Exercise prompt: A verbatim copy of the data is wanted, minus any picture in it.

═════ Records provided

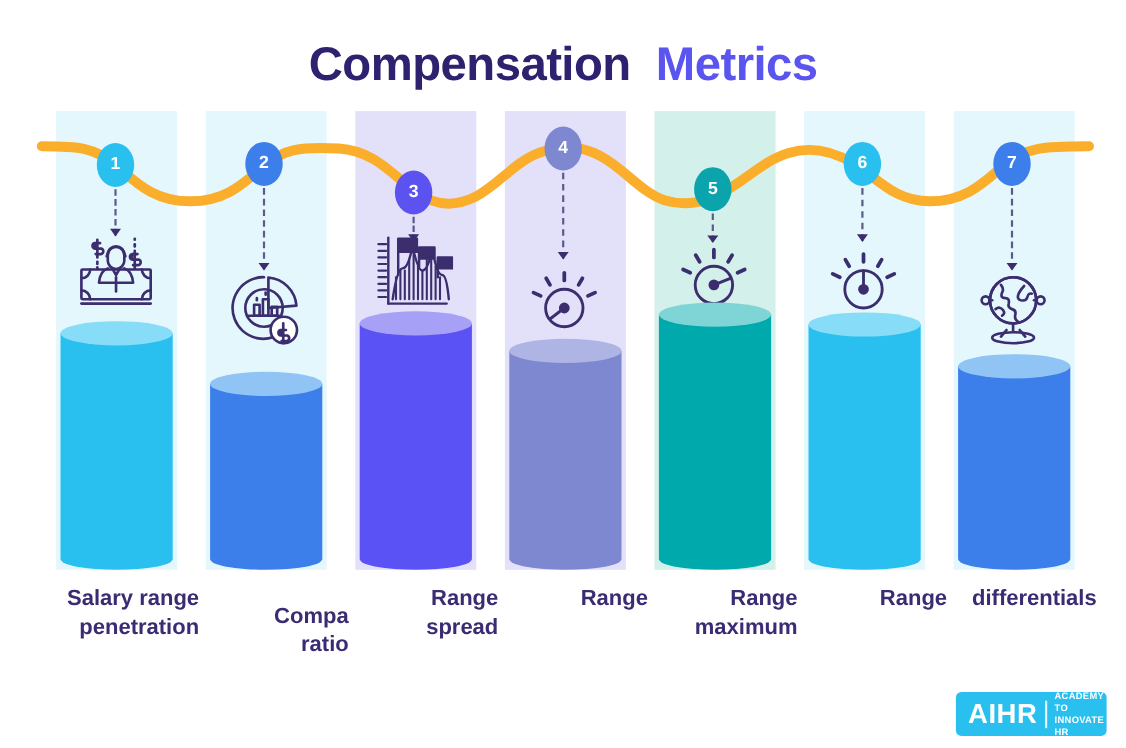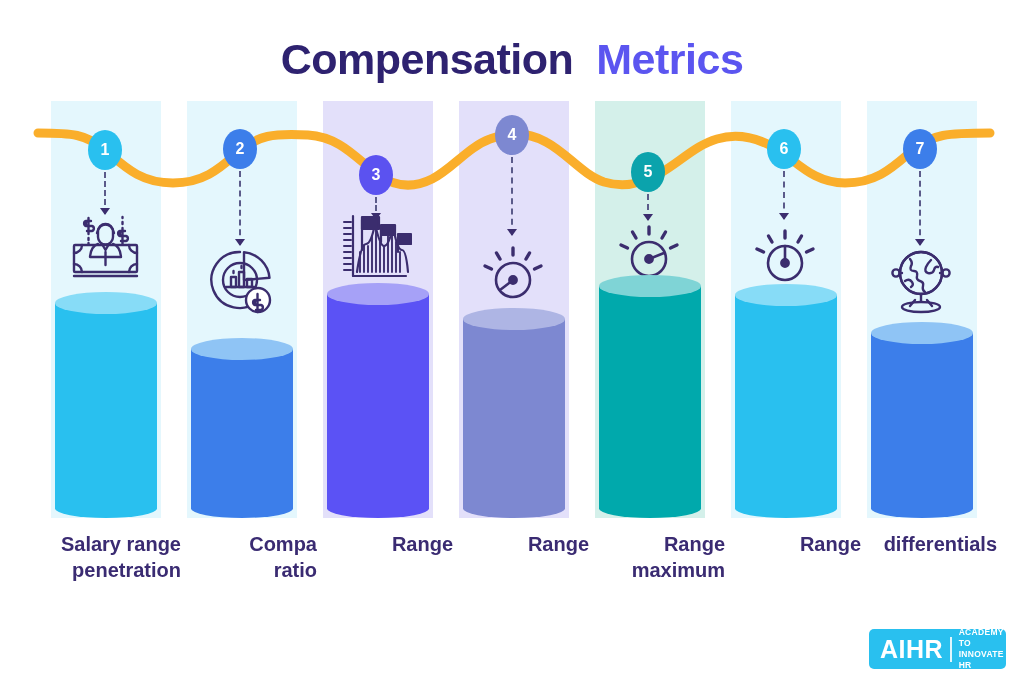--- a/index.html
+++ b/index.html
@@ -193,7 +193,7 @@
       <div class="body" style="background:#3C7EEA;"></div>
       <div class="cap" style="background:#8FC4F5;"></div>
     </div>
-    <div class="label" style="left:167px;">
+    <div class="label" style="left:167px;margin-top:16px;">
       <div>Compa</div>
       <div>ratio</div>
     </div>

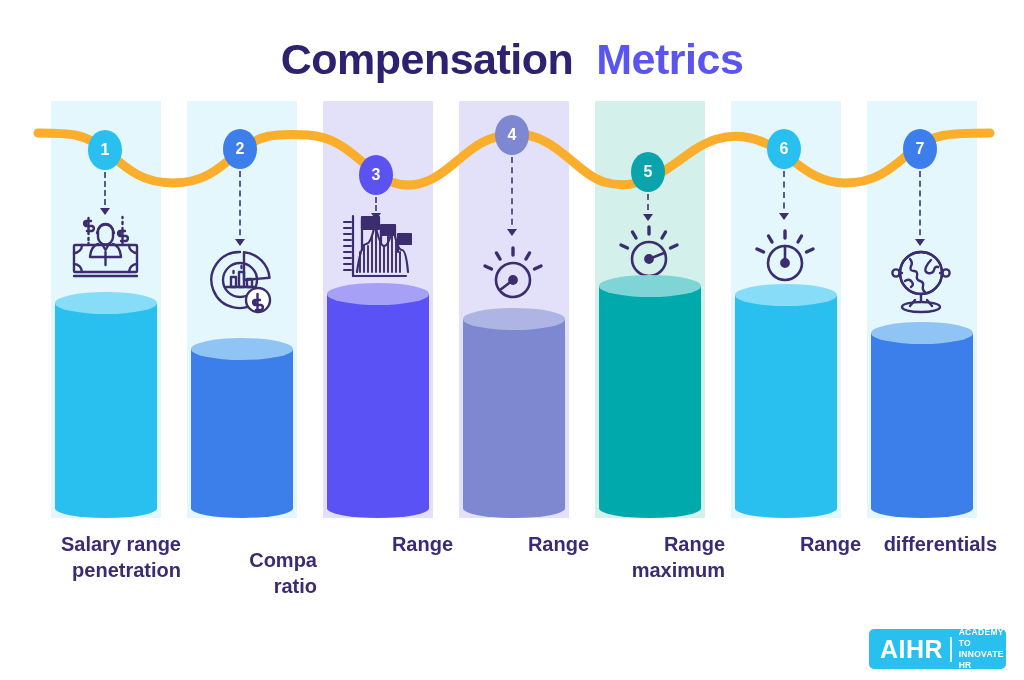--- a/index.html
+++ b/index.html
@@ -250,6 +250,7 @@
     </div>
     <div class="label" style="left:303px;">
       <div>Range</div>
+      <div>spread</div>
     </div>
   </div>
 

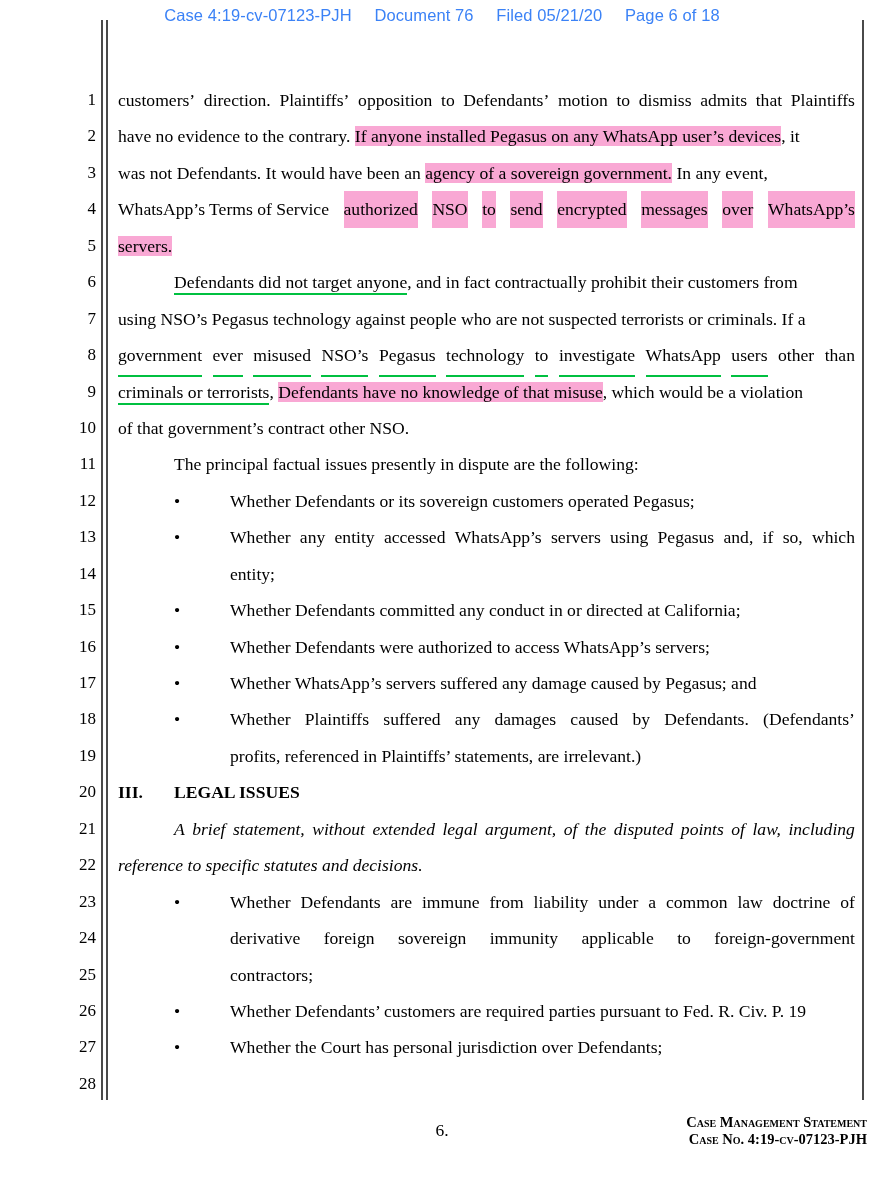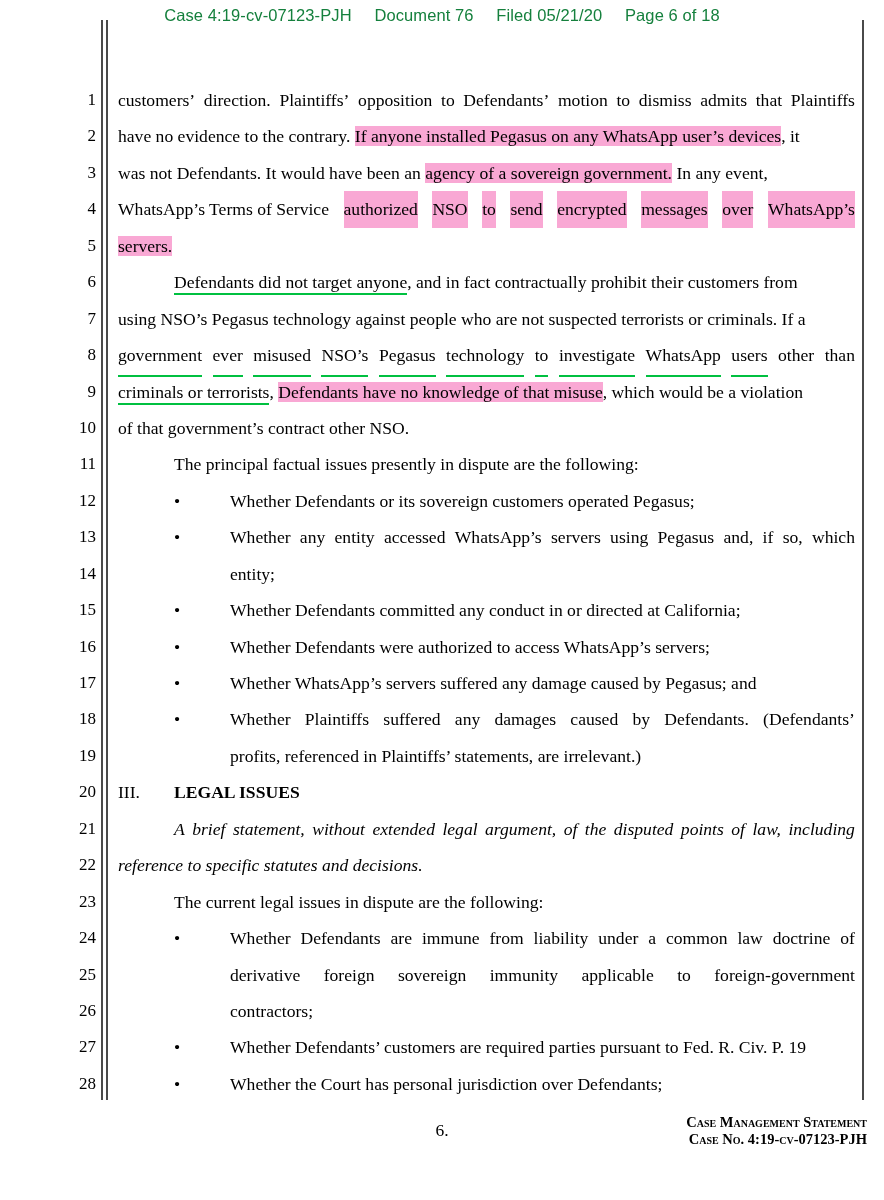--- a/index.html
+++ b/index.html
@@ -26,7 +26,7 @@
     text-align: center;
     font-family: "Liberation Sans", sans-serif;
     font-size: 16.5px;
-    color: #15803d;
+    color: #3b82f6;
     white-space: nowrap;
     letter-spacing: 0.1px;
   }

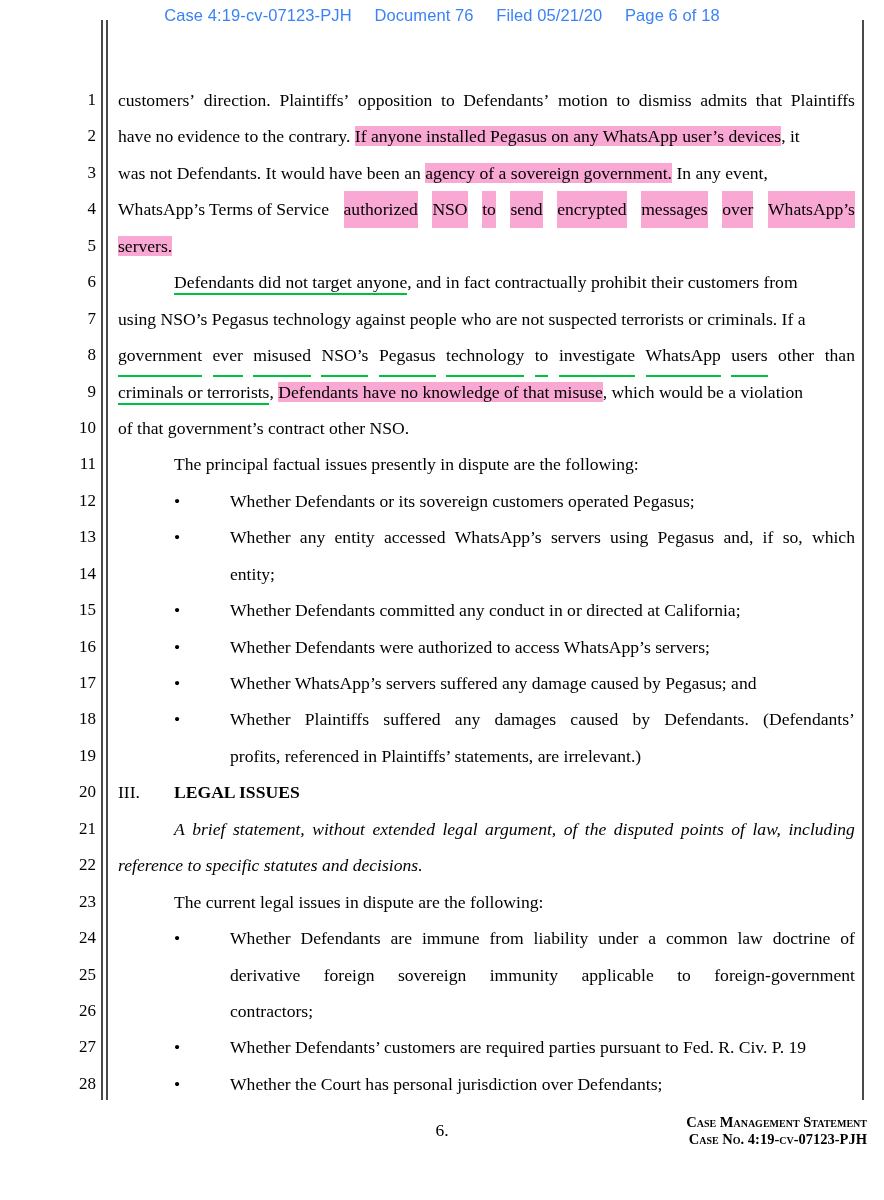--- a/index.html
+++ b/index.html
@@ -98,7 +98,7 @@
   .sec-num {
     display: inline-block;
     width: 56px;
-    font-weight: normal;
+    font-weight: bold;
   }
 
   

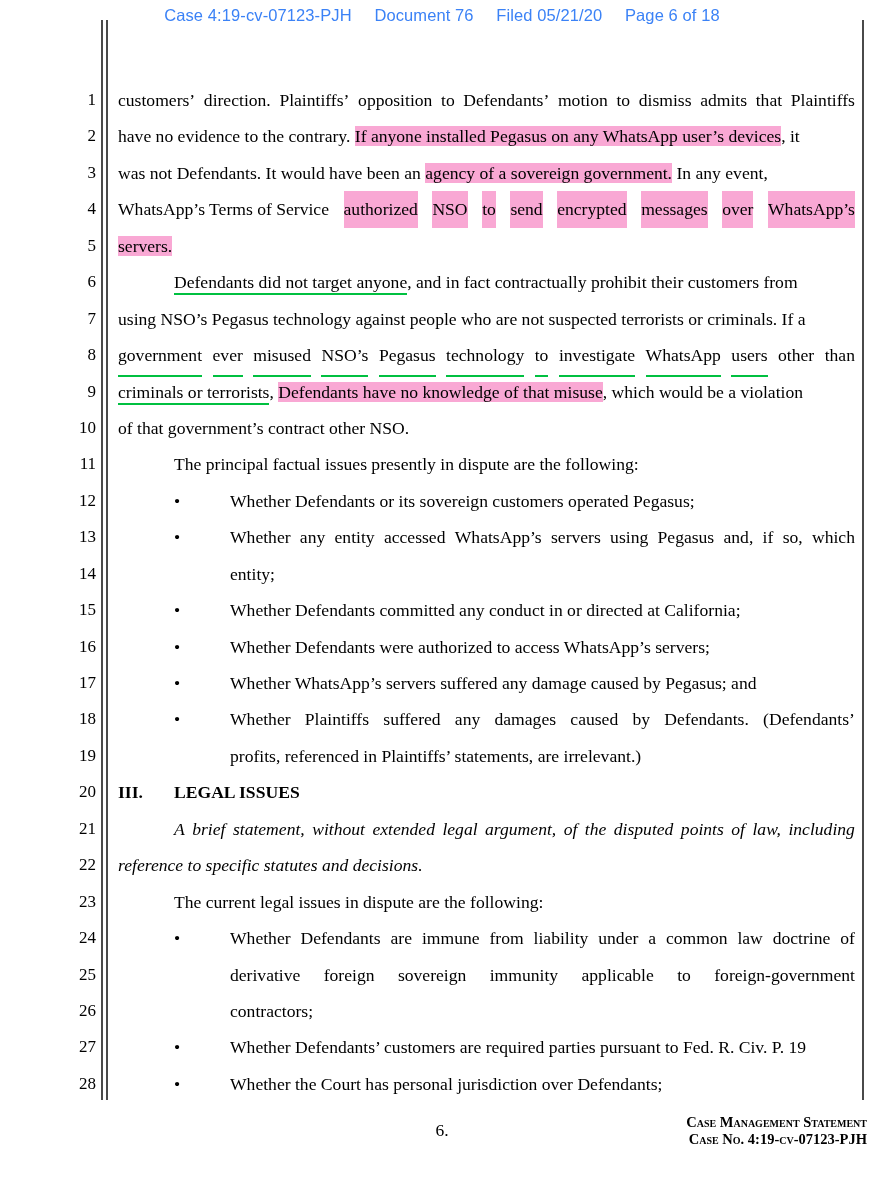--- a/index.html
+++ b/index.html
@@ -337,9 +337,6 @@
     <span>reference to specific statutes and decisions.</span>
   </div>
 
-  <div class="ln">
-    <span style="display:inline-block;width:56px"></span><span>The current legal issues in dispute are the following:</span>
-  </div>
 
   <div class="ln bulletrow">
     <span class="bullet">•</span>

══════════

Task response:
--- a/index.html
+++ b/index.html
@@ -193,7 +193,7 @@
       <div class="body" style="background:#3C7EEA;"></div>
       <div class="cap" style="background:#8FC4F5;"></div>
     </div>
-    <div class="label" style="left:167px;">
+    <div class="label" style="left:167px;margin-top:16px;">
       <div>Compa</div>
       <div>ratio</div>
     </div>

--- a/index.html
+++ b/index.html
@@ -250,6 +250,7 @@
     </div>
     <div class="label" style="left:303px;">
       <div>Range</div>
+      <div>spread</div>
     </div>
   </div>
 

--- a/index.html
+++ b/index.html
@@ -26,7 +26,7 @@
     text-align: center;
     font-family: "Liberation Sans", sans-serif;
     font-size: 16.5px;
-    color: #15803d;
+    color: #3b82f6;
     white-space: nowrap;
     letter-spacing: 0.1px;
   }

--- a/index.html
+++ b/index.html
@@ -98,7 +98,7 @@
   .sec-num {
     display: inline-block;
     width: 56px;
-    font-weight: normal;
+    font-weight: bold;
   }
 
   

--- a/index.html
+++ b/index.html
@@ -337,9 +337,6 @@
     <span>reference to specific statutes and decisions.</span>
   </div>
 
-  <div class="ln">
-    <span style="display:inline-block;width:56px"></span><span>The current legal issues in dispute are the following:</span>
-  </div>
 
   <div class="ln bulletrow">
     <span class="bullet">•</span>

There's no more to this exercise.